* **What you have to do**
From the first line to the last, retype the records exactly and skip the pictures.

Before-and-after change records:
╭──

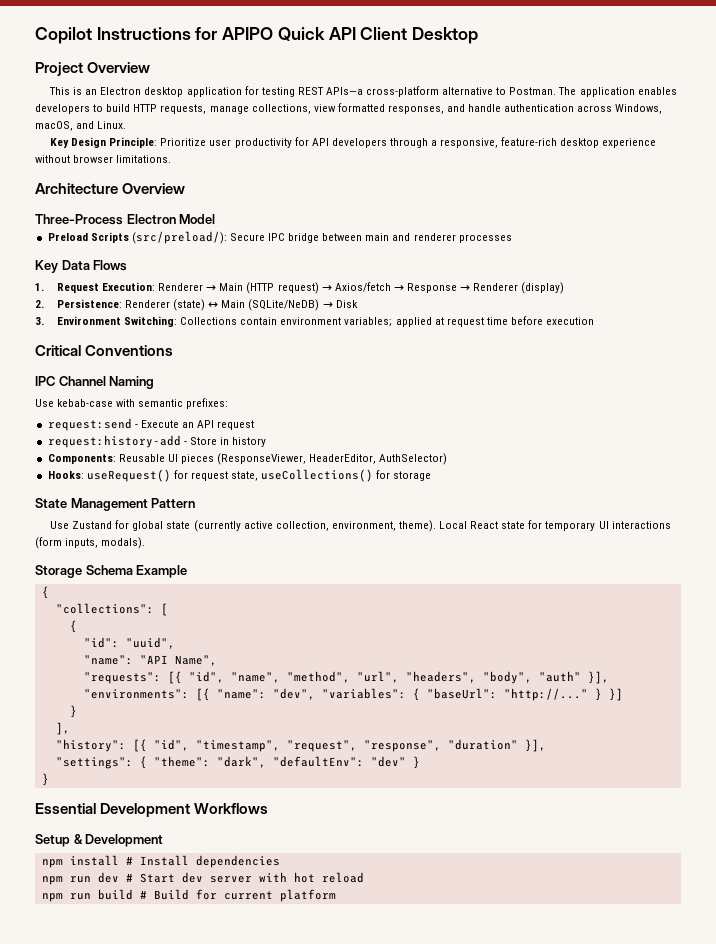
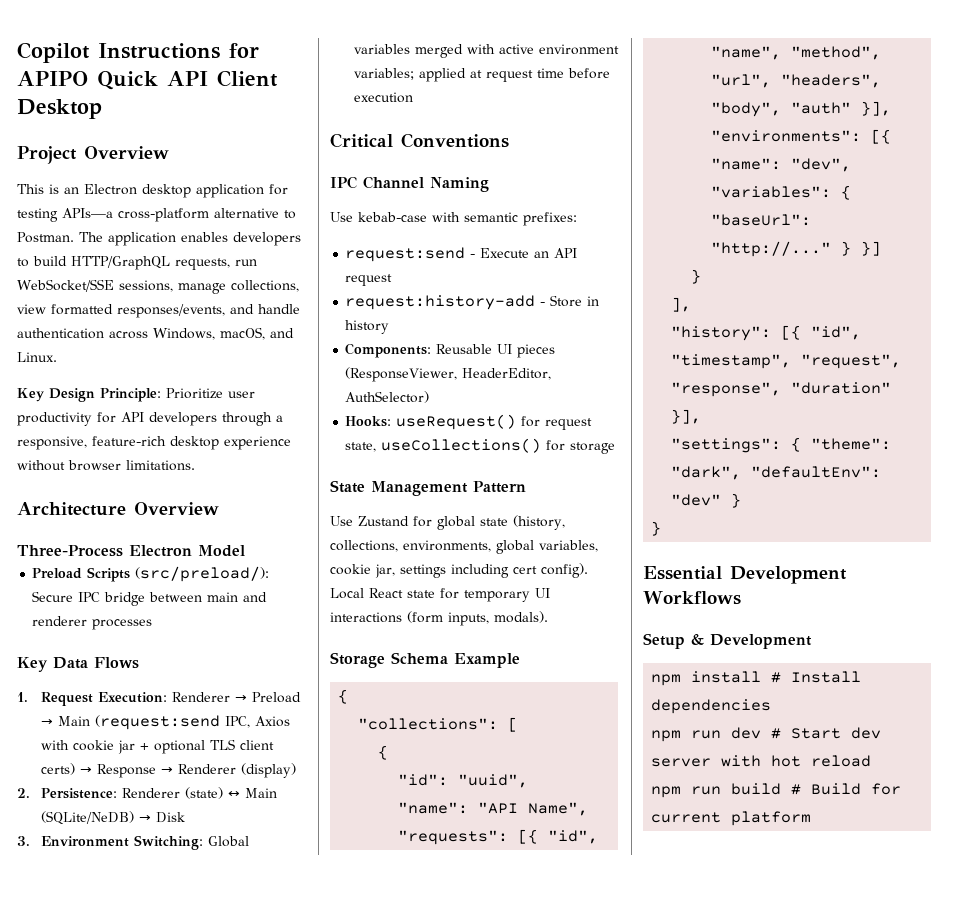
- This is an Electron desktop application for testing REST APIs—a cross-platform alternative to Postman.
+ This is an Electron desktop application for testing APIs—a cross-platform alternative to Postman.
- The application enables developers to build HTTP requests, manage collections, view formatted responses, and handle authentication across Windows, macOS, and Linux.
+ The application enables developers to build HTTP/GraphQL requests, run WebSocket/SSE sessions, manage collections, view formatted responses/events, and handle authentication across Windows, macOS, and Linux.
- 1. Request Execution: Renderer → Main (HTTP request) → Axios/fetch → Response → Renderer (display)
+ 1. Request Execution: Renderer → Preload → Main (request:send IPC, Axios with cookie jar + optional TLS client certs) → Response → Renderer (display)
- 3. Environment Switching: Collections contain environment variables; applied at request time before execution
+ 3. Environment Switching: Global variables merged with active environment variables; applied at request time before execution
- Use Zustand for global state (currently active collection, environment, theme).
+ Use Zustand for global state (history, collections, environments, global variables, cookie jar, settings including cert config).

╰──

* **Solution below**
- This is an Electron desktop application for testing REST APIs—a cross-platform alternative to Postman.
+ This is an Electron desktop application for testing APIs—a cross-platform alternative to Postman.
- The application enables developers to build HTTP requests, manage collections, view formatted responses, and handle authentication across Windows, macOS, and Linux.
+ The application enables developers to build HTTP/GraphQL requests, run WebSocket/SSE sessions, manage collections, view formatted responses/events, and handle authentication across Windows, macOS, and Linux.
- 1. Request Execution: Renderer → Main (HTTP request) → Axios/fetch → Response → Renderer (display)
+ 1. Request Execution: Renderer → Preload → Main (request:send IPC, Axios with cookie jar + optional TLS client certs) → Response → Renderer (display)
- 3. Environment Switching: Collections contain environment variables; applied at request time before execution
+ 3. Environment Switching: Global variables merged with active environment variables; applied at request time before execution
- Use Zustand for global state (currently active collection, environment, theme).
+ Use Zustand for global state (history, collections, environments, global variables, cookie jar, settings including cert config).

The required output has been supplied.